Starting today, we’ll be posting things we like every friday. They’ll range from amazing dishes to jars of pickles to cleaning products to eye-catching graphics. One thing you can be sure of is that they’ll all relate to our principal passions: food, beer/wine, and all things green, sustainable and design-y.
This week’s edition includes items that save energy, delay waste and provide us with yet another alternative use for corn.
Cordless tunes in our pocket. (see image above)
The Ventus Eco Media Player SPIN includes features that help it behave like its competitors: on-the-go playlist creation, a hunk of storage space (4 GB), and in many ways, surpassing them (having an ebook reader, for instance.) But the important thing is what this mp3 player doesn’t have that other market players do, namely, a battery that dies when you have an unexpected 6-hour layover.
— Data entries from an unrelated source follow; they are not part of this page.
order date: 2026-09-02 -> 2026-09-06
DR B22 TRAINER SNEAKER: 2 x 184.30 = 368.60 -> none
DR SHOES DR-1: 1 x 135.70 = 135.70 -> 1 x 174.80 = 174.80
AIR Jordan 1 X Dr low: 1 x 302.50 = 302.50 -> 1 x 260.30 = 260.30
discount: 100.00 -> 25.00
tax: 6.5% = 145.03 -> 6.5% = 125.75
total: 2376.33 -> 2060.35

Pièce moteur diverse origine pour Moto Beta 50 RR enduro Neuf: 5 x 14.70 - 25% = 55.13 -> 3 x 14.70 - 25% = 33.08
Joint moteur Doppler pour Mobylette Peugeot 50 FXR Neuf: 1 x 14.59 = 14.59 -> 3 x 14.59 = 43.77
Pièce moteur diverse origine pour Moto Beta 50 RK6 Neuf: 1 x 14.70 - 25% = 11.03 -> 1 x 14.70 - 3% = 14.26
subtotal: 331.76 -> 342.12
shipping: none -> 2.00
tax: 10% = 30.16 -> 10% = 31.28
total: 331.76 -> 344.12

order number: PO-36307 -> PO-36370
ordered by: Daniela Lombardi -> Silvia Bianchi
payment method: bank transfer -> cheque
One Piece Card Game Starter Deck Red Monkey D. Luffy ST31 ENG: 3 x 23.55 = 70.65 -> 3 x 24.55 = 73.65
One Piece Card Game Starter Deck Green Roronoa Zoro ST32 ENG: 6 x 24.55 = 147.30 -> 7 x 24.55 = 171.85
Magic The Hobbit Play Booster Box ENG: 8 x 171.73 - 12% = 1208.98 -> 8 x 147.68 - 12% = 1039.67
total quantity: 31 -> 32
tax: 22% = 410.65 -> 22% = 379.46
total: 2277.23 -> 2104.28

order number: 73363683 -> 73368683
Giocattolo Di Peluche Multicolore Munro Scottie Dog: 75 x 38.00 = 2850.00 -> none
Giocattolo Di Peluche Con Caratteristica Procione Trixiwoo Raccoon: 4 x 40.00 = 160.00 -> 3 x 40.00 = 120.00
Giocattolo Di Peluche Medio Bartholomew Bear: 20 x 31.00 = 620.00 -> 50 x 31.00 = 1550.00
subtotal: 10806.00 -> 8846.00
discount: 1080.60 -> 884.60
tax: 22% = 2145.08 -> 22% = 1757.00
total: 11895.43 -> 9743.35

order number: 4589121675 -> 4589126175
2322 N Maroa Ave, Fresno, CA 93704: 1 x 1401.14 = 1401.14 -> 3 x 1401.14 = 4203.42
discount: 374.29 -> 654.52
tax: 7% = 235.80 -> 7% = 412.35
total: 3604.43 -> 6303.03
The media player is entirely hand-powered: simply crank it up and you are rewarded with playback. Specifically, a minute of winding gets you up to 45 minutes of use, according to their website. No outlets, cords or batteries required (except of course, to actually put music on it.) Perhaps this players greatest downfall is that it’s not an iPod, lacking its irresistible interface and sleek build, but we bet if Apple and the Eco Media Player joined forces we would never have a conversation on public transportation again. Whether that’s a good or a bad thing we’ll leave to you to decide.
A pen that’ll last through two presidents (almost.)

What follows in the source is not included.